HMGCR activity was measured using the HMG-CoA reductase (HMGR) assay kit from Sigma-Aldrich (Saint Louis, MO), following the manufacturer’s instructions. Both cell lines were treated with simvastatin for 24 h, and proteins were collected using mammalian protein extraction buffer. The spectrometer was operated with the Tecon I control software in time driver mode. The absorbance at 340 nm was monitored at a time interval of 1.00 s for a total of 15 min. This experiment was performed in duplicate.

Statistical Analysis

Results for experiments were normalized to the mean of the control and analyzed using the Student t-test. Differences were considered significant if the p value was less than 0.05 (p < 0.05) with a confidence interval of 95%.

RESULTS

Simvastatin inhibits cell growth and decreases HMGCR activity

The effect of simvastatin on cell proliferation was examined in the endometrial cancer cell lines, ECC-1 and Ishikawa. Both cells were exposed to varying doses of simvastatin for 72 h. As shown in Figure 1A, simvastatin effectively inhibited growth in a dose-dependent manner in both endometrial cancer cells. The mean IC50 value for each of these cell lines was approximately 15 uM and 17 uM for ECC-1 and Ishikawa cells, respectively. In order to insure that simvastatin had an inhibitory effect on its molecular target, we examined HMGCR activity in both cell lines after exposure to varying doses of simvastatin (1 and 10uM) for 24 h. A significant decrease in HMGCR activity was seen in the ECC-1 (Figure 1B) and Ishikawa cell lines (Figure 1C), co-incident with inhibition of proliferation.
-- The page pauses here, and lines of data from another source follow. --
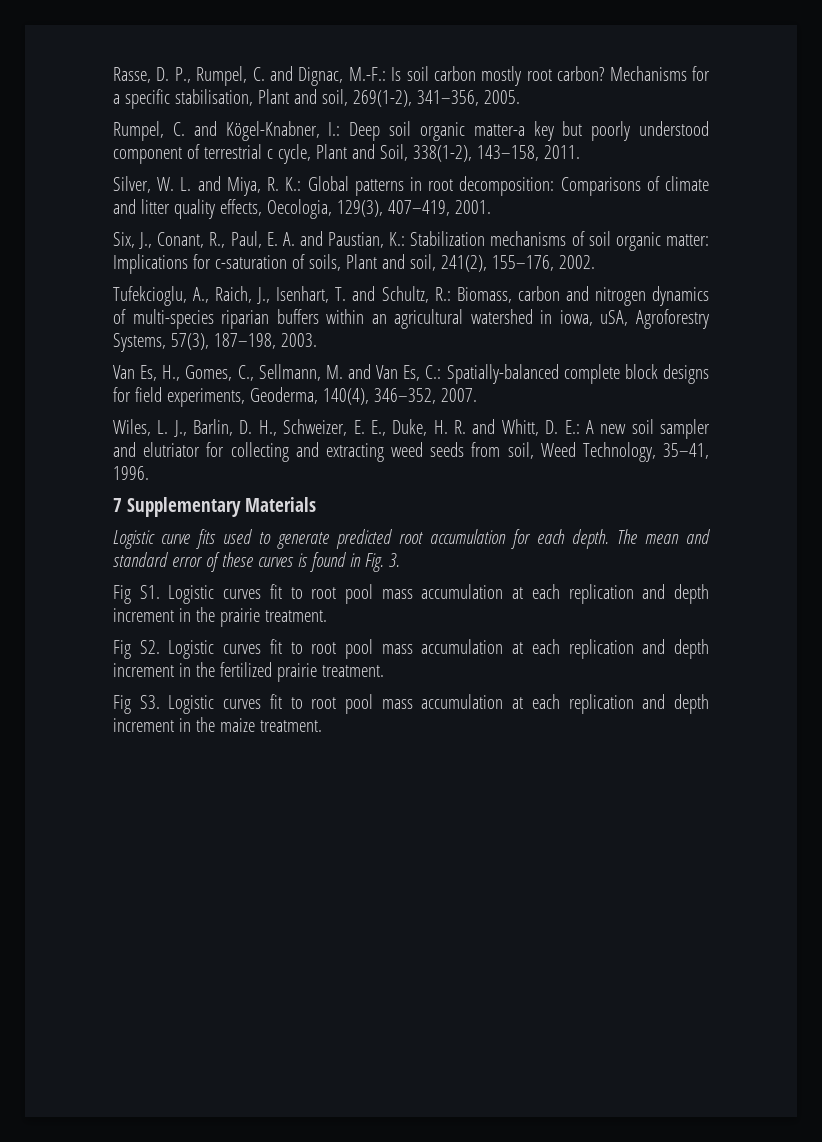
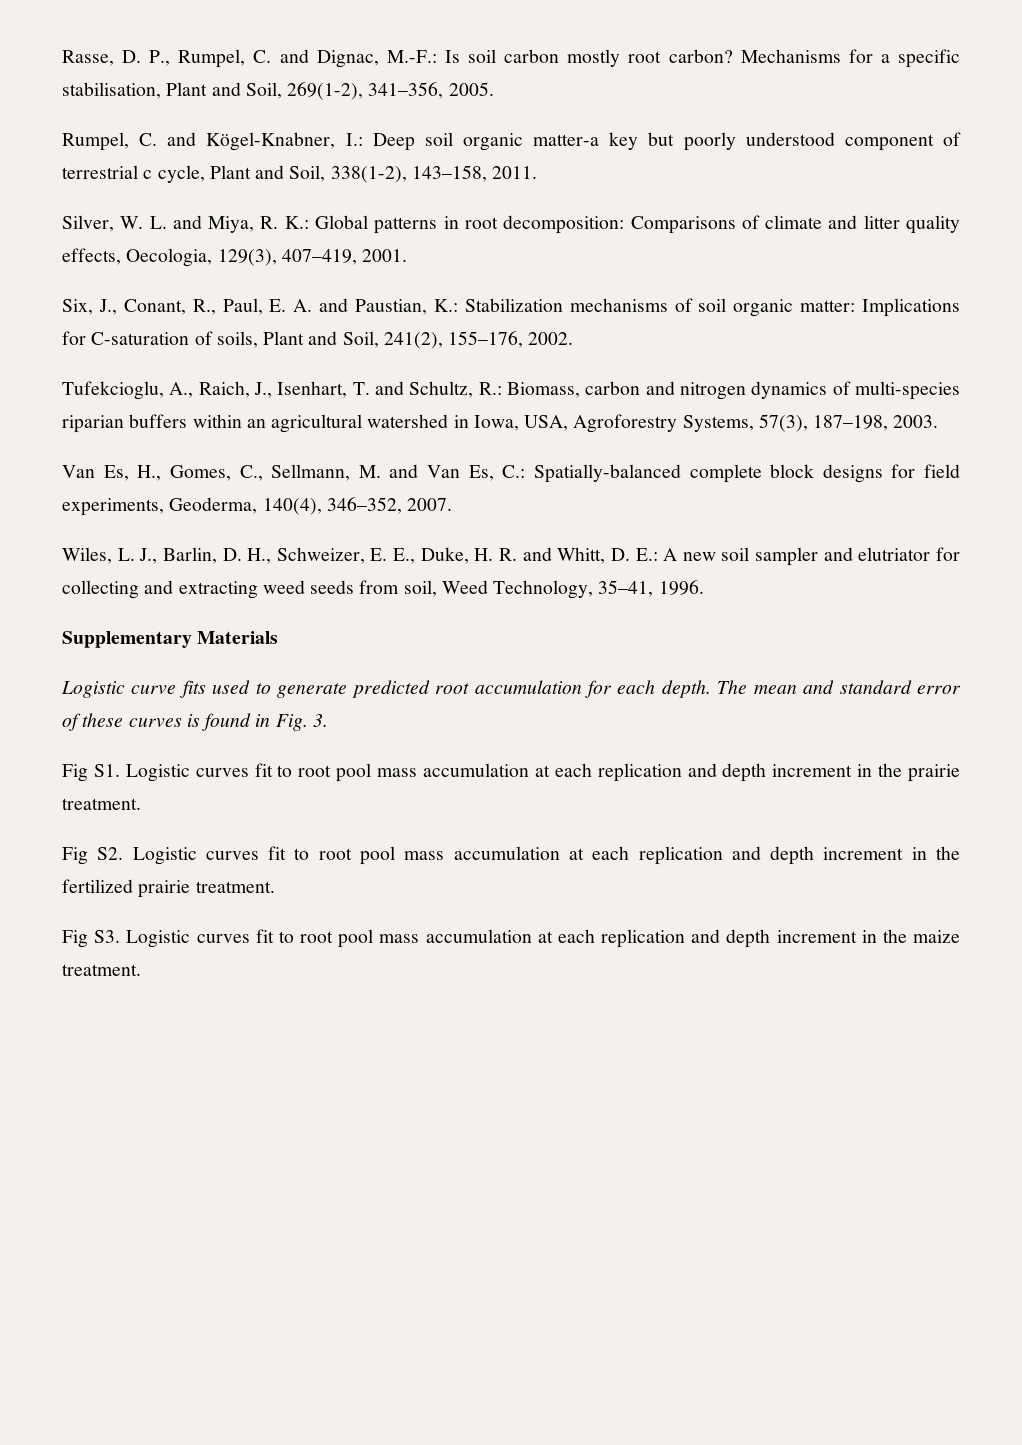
- Mechanisms for a specific stabilisation, Plant and soil, 269(1-2), 341–356, 2005.
+ Mechanisms for a specific stabilisation, Plant and Soil, 269(1-2), 341–356, 2005.
- Six, J., Conant, R., Paul, E. A. and Paustian, K.: Stabilization mechanisms of soil organic matter: Implications for c-saturation of soils, Plant and soil, 241(2), 155–176, 2002.
+ Six, J., Conant, R., Paul, E. A. and Paustian, K.: Stabilization mechanisms of soil organic matter: Implications for C-saturation of soils, Plant and Soil, 241(2), 155–176, 2002.
- Tufekcioglu, A., Raich, J., Isenhart, T. and Schultz, R.: Biomass, carbon and nitrogen dynamics of multi-species riparian buffers within an agricultural watershed in iowa, uSA, Agroforestry Systems, 57(3), 187–198, 2003.
+ Tufekcioglu, A., Raich, J., Isenhart, T. and Schultz, R.: Biomass, carbon and nitrogen dynamics of multi-species riparian buffers within an agricultural watershed in Iowa, USA, Agroforestry Systems, 57(3), 187–198, 2003.
- 7 Supplementary Materials
+ Supplementary Materials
Figure 1. Simvastatin inhibits the growth of endometrial cancer cells and HMG-CR activity and induces cell cycle G0/G1 arrest.

Figure 1

Figure 1

ECC-1 and Ishikawa cells were cultured for 24 h and then treated with varying concentrations of simvastatin in 96 well plates for 72 h. Cell proliferation was assessed by MTT assay (A). The effect of simvastatin on HMGCR activity levels was determined by HMG-CoA Reductase Assay. Treatment with simvastatin for 24 h resulted in a dose-dependent decrease in HMGCR activity in both ECC-1 (B) and Ishikawa (C). Cell cycle analysis was performed by Cellometer after treatment with the indicated doses of simvastatin for 24 h. Simvastatin markedly induced cell cycle G0/G1 arrest in ECC-1 (D) in a dose dependent manner (p<0.05 for doses 10 and 25 μM), while a lesser effect was seen in Ishikawa (E). * p<0.05

Simvastatin induces cell cycle arrest in G0/G1 and apoptosis

To evaluate the underlying mechanism of growth inhibition by simvastatin, the cell cycle profile was analyzed after treating the ECC-1 and Ishikawa cells with varying doses (1–25 uM) of simvastatin for 24 h. As illustrated in Figure 1D, simvastatin treatment resulted in G0/G1 cell cycle arrest and reduced S phase in a dose-dependent manner in ECC-1. Minimal effects on G0/G1 arrest were seen in the Ishikawa cells (Figure 1E). To further confirm whether the growth inhibition of endometrial cancer cells was related to apoptosis, we evaluated the apoptotic effect of simvastatin on ECC-1 and Ishikawa cells by Annexin-V FITC stain analysis, which detects the phospholipid phosphatidylserine (PS) translocation from the inner (cytoplasmic) leaflet of the cell membrane to the external surface in very early apoptotic cells. As shown in Figure 2A–2D, after treatment of the cells with simvastatin at the indicated concentrations for 24 h, the percentage of early apoptotic cells increased in a dose-dependent manner in both cell lines.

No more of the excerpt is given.